- Theatrical release poster by Reynold Brown
- Directed by: George Sherman
- Written by: Franklin Coen
- Produced by: William Alland
- Starring: Tony Curtis Piper Laurie Don Taylor
- Cinematography: Carl E. Guthrie
- Edited by: Edward Curtiss
- Music by: Hans J. Salter
- Color process: Technicolor
- Production company: Universal International Pictures
- Distributed by: Universal Pictures
- Release date: June 22, 1954;
- Running time: 86 minutes
- Country: United States
- Language: English
- Box office: $1,650,000

= Johnny Dark =

1954 film by George Sherman

Johnny Dark is a 1954 American action drama sports film directed by George Sherman and starring Tony Curtis, Piper Laurie and Don Taylor. It was produced and distributed by Universal Pictures.

==Plot==
Johnny Dark and his pal Duke Benson work for Fielding Motors, where owner James Fielding manufactures family-friendly automobiles. Chief engineer Scotty overhears the guys complaining about the company and spots a sportscar design that Johnny and Duke have created.

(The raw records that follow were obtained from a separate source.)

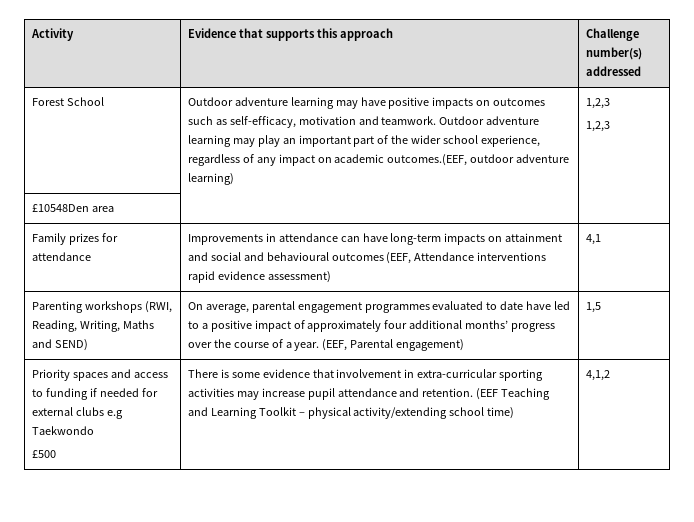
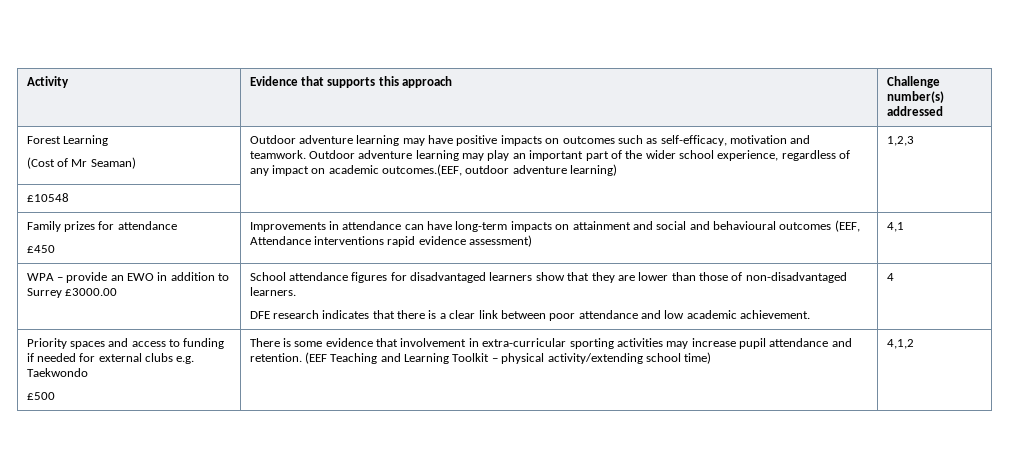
- Forest School
+ Forest Learning
+ (Cost of Mr Seaman)
  Outdoor adventure learning may play an important part of the wider school experience, regardless of any impact on academic outcomes.(EEF, outdoor adventure learning) | 1,2,3
- 1,2,3
- £10548Den area | |
+ £10548 | |
- Family prizes for attendance | Improvements in attendance can have long-term impacts on attainment and social and behavioural outcomes (EEF, Attendance interventions rapid evidence assessment) | 4,1
+ Family prizes for attendance
+ £450 | Improvements in attendance can have long-term impacts on attainment and social and behavioural outcomes (EEF, Attendance interventions rapid evidence assessment) | 4,1
- Parenting workshops (RWI, Reading, Writing, Maths and SEND) | On average, parental engagement programmes evaluated to date have led to a positive impact of approximately four additional months’ progress over the course of a year. (EEF, Parental engagement) | 1,5
+ WPA – provide an EWO in addition to Surrey £3000.00 | School attendance figures for disadvantaged learners show that they are lower than those of non-disadvantaged learners.
+ DFE research indicates that there is a clear link between poor attendance and low academic achievement. | 4
- Priority spaces and access to funding if needed for external clubs e.g Taekwondo
+ Priority spaces and access to funding if needed for external clubs e.g. Taekwondo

New employee Liz catches the eye of the guys, but they do not know that she is Fielding's granddaughter. When major stockholder Winston protests the company's unwillingness to create new products for more profits, Scotty reveals that Fielding Motors is developing a new sportscar.

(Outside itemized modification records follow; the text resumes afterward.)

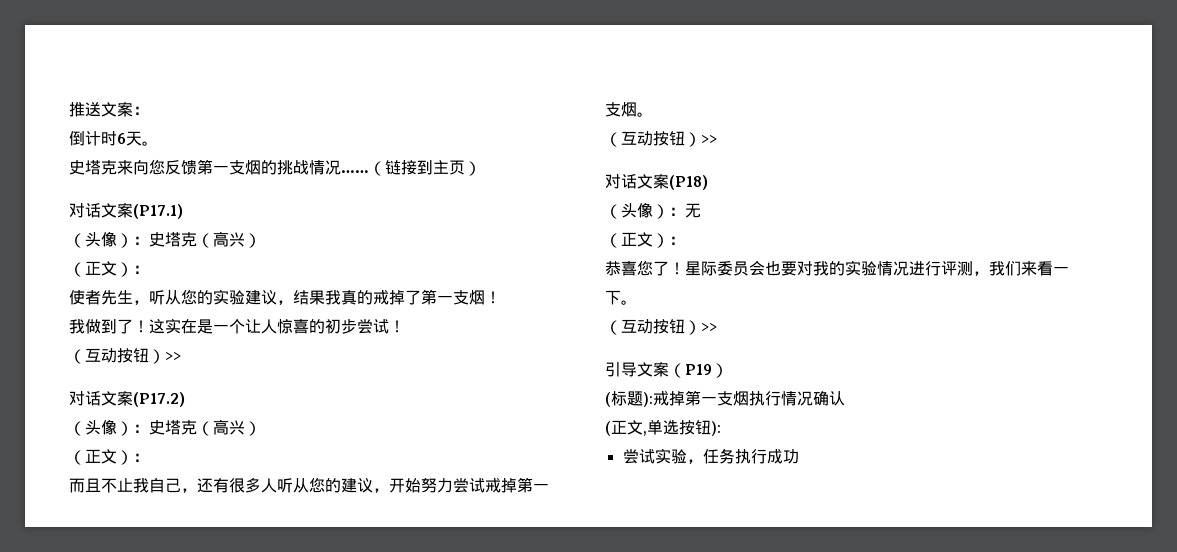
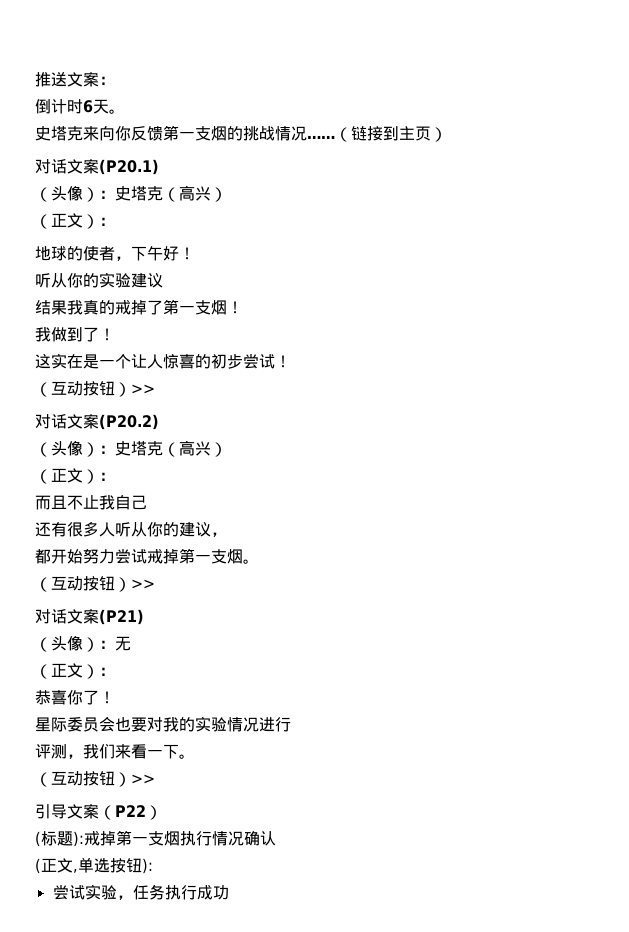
- 史塔克来向您反馈第一支烟的挑战情况……
+ 史塔克来向你反馈第一支烟的挑战情况……
- 对话文案(P17.1)
+ 对话文案(P20.1)
  （头像）：史塔克（高兴）
  （正文）：
- 使者先生，听从您的实验建议，结果我真的戒掉了第一支烟！
+ 地球的使者，下午好！
+ 听从你的实验建议
+ 结果我真的戒掉了第一支烟！
- 我做到了！这实在是一个让人惊喜的初步尝试！
+ 我做到了！
+ 这实在是一个让人惊喜的初步尝试！
- 对话文案(P17.2)
+ 对话文案(P20.2)
- 而且不止我自己，还有很多人听从您的建议，开始努力尝试戒掉第一支烟。
+ 而且不止我自己
+ 还有很多人听从你的建议，
+ 都开始努力尝试戒掉第一支烟。
- 对话文案(P18)
+ 对话文案(P21)
- 恭喜您了！星际委员会也要对我的实验情况进行评测，我们来看一下。
+ 恭喜你了！
+ 星际委员会也要对我的实验情况进行
+ 评测，我们来看一下。
- 引导文案（P19）
+ 引导文案（P22）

Liz is chosen as the car's designer while Johnny and Duke begin building it. Duke invites her to go dancing, but he becomes jealous when he spots her kissing Johnny, who has discovered Liz's true identity.

Duke is fired after flipping the car during a practice run. He blames it on brake failure, but Johnny feels that it is just an excuse. Liz is disappointed in Johnny for not defending his friend. The car is entered in a Canada-to-Mexico race. Johnny must drive it himself, Duke having been hired to drive another vehicle. Fielding dislikes making a sportscar but accepts Scotty's wager on the race. The car has a breakdown and Johnny must push it into Las Vegas, but when a radio broadcast implies that Fielding does not care, Scotty and a team of mechanics rush to Las Vegas to help Johnny reenter the race and ultimately win it. Liz and Duke help him celebrate.

==Cast==
- Tony Curtis as Johnny Dark
- Piper Laurie as Liz Fielding
- Don Taylor as Duke Benson
- Paul Kelly as William H. "Scotty" Scott
- Ilka Chase as Abbie Binns
- Sidney Blackmer as James Fielding
- Ruth Hampton as Miss Border to Border
- Russell Johnson as Emory
- Joe Sawyer as Carl Svenson
- Robert Nichols as Smitty
- Pierre Watkin as Ed J. Winston
- Scatman Crothers as Himself
- Ralph Montgomery as Morgan

== Reception ==
In a contemporary review for The New York Times, critic Howard Thompson called Johnny Dark "a mild but rather pleasant little picture" and wrote:The excellent Technicolor of William Allard's production is even more enhancing to the climactic race, a full-throttle but standard one. ... Pictorially, for that matter, the clean, scrubbed looks of the star trio are no less appealing throughout. Likewise their behavior. Their personal drama, as written by Franklin Coen, just isn't particularly interesting. But under George Sherman's casually good-natured direction, the youngsters and their elders make up some pleasant, uncomplicated people, cheerfully doing what they relish, and no harm done.